Nick Boles assured the House that any assistance would require an independent assessment of the state of mind of the patient. Doctors and a High Court Judge would have to be absolutely persuaded that the person wanting to die did not “show any signs of coming to a decision under pressure or because they felt they were a burden”.

Boles was confident abuse would show up this way, refusing to countenance a picture of the future informed by the real-life contexts in which end-of-life decisions occur today. When we look unflinchingly at what happens when life draws to a close, we see complexity, dilemma and sometimes even abuse. Wills, inheritances, care costs – arguing over these do not always bring the best out of us.

So let’s fast-forward to a world in which assisted dying is now an option. An 85-year-old grandmother, no longer able to look after herself, has received a diagnosis that she is terminally ill and has only a few months to live. Does she go into a fiendishly expensive nursing home which will exhaust her lifetime’s savings? Or does she bow out? No one in the family has said a word to her. Yet she feels a pressure – her decisions have been complicated by the possibility of assisted dying.

Eventually, she settles on assisted dying. She’s not escorted to the clinic with a son holding a gun to her head. No grandchild has attempted to manipulate her. No one has said anything to her, in fact, so no independent assessment panel will pick up on overt coercion.

And yet, who’s to say that what’s really going on is a grandmother choosing to die prematurely because she feels she has become a burden? Are we really okay with that?

Finally, and most unsettling, is how the introduction of the law would transform medical practice. Again, no one in the debate mentioned this.

Answering the question of what had changed to justify reopening the assisted dying question, Nick Boles appealed to the Royal College of Physicians (RCP)’s decision in February to shift its stance from opposition to a neutral position on assisted dying.

Now, crucially, this only happened because a cabal at the top of the RCP changed their rules on how they determined their stance – as Fiona Bruce pointed out in the debate (another ignored intervention). Previously it was straightforward. The institution’s leadership adopted the most favoured option of their members – which is opposition to assisted dying. But this time it was decided that the College would default to neutral unless opposition secured a supermajority of 63%. So, extraordinarily, the leadership of the Institution no longer represents the dominant view of its members.

This move has masked the real attitude of most doctors, which is that getting into the business of assisting people’s deaths fundamentally changes the practice and also perception of the profession. According to the Hippocratic oath, the first duty of the doctor is not to harm (primum non nocere). And the distinction between intentional killing (administering barbiturates) versus letting die (turning off the life-support machine) protects doctors from becoming anything other than the helping profession.

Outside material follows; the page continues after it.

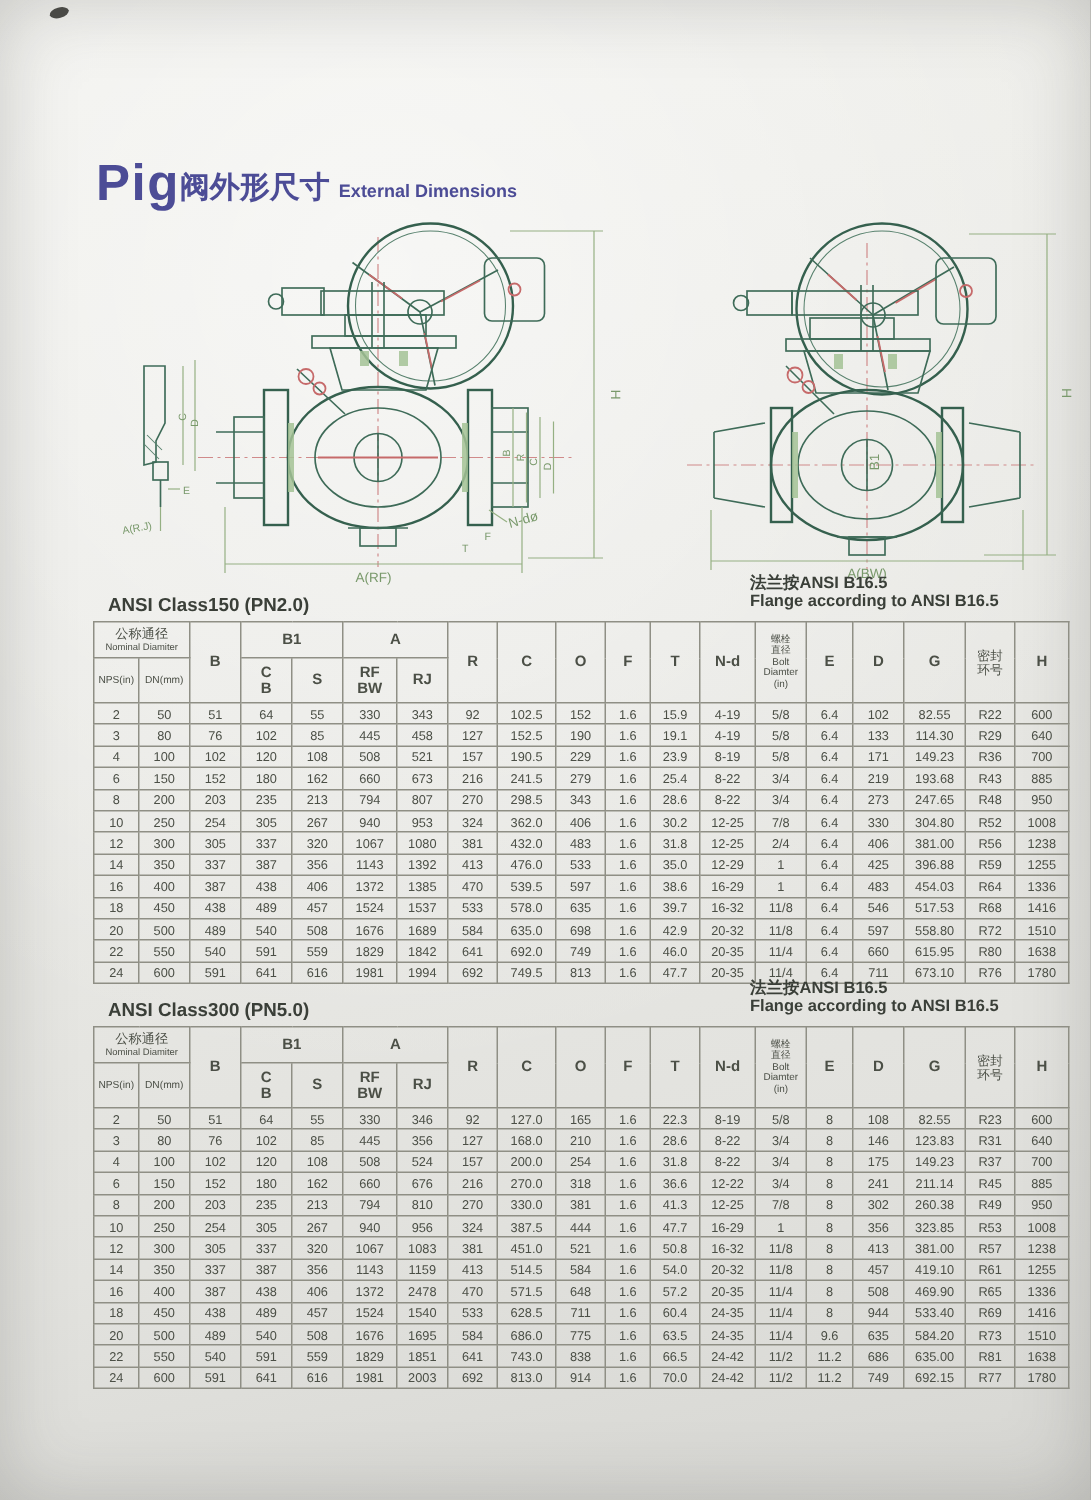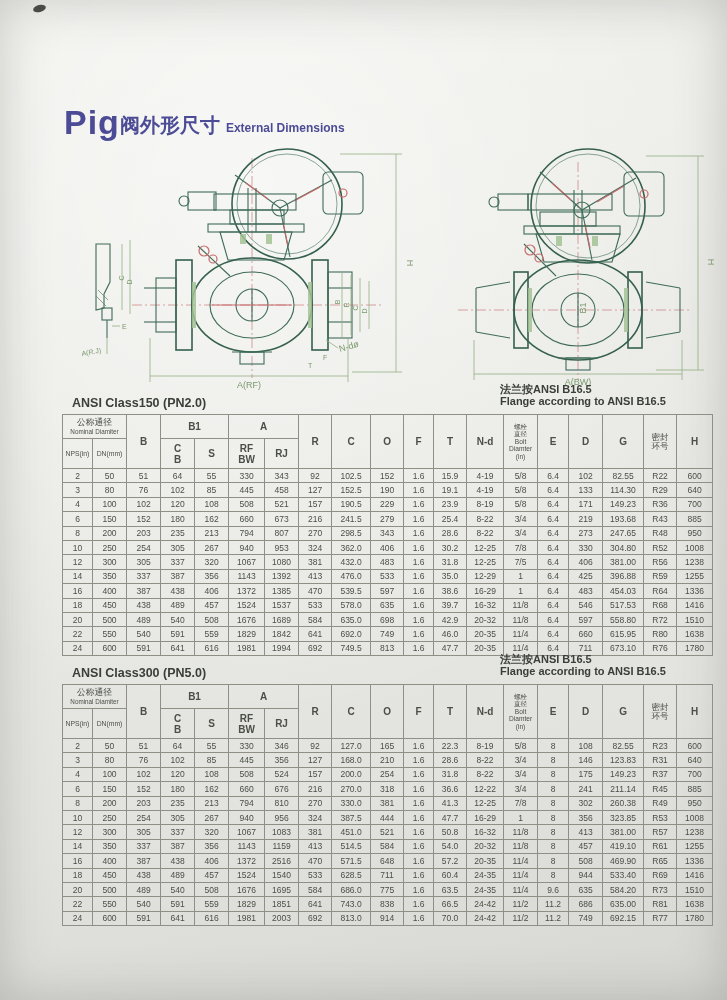"7/5" td { text: 7/5 -> 2/4 }
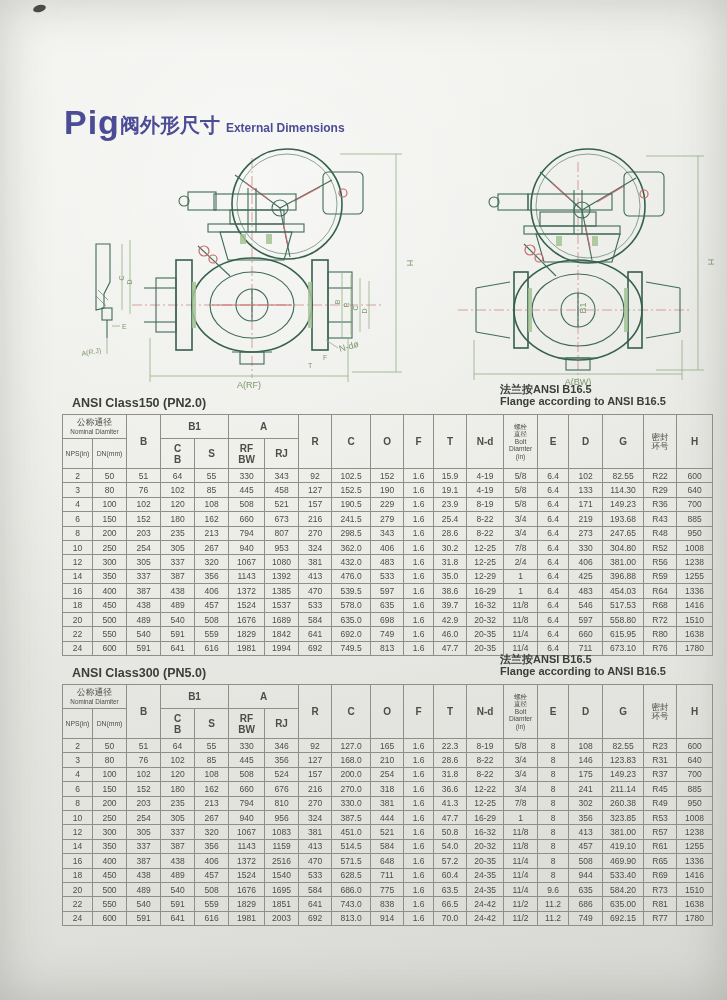"2516" td { text: 2516 -> 2478 }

If this distinction were to collapse, what would the country look like in 40 years time? Hospitals could be transformed from places of healing and care, to places of last resort, haunted by mistrust and fear.

The virtue of prudence involves making a good judgment about the present based on a sober assessment of the future. It is the virtue we expect from statesmen. Which is why we were let down last week. Instead of imagining future scenarios – not indulging in speculative fancy, but making predictions informed by a sense of history, by a sense of how things tend to go in the world – most MPs buried their heads in the sand. They should be ashamed of themselves.


James Mumford is a London-based writer. He is a Fellow at the University of Virginia’s Institute for Advanced Studies in Culture. His latest book, Vexed, is published by Bloomsbury on March 5th.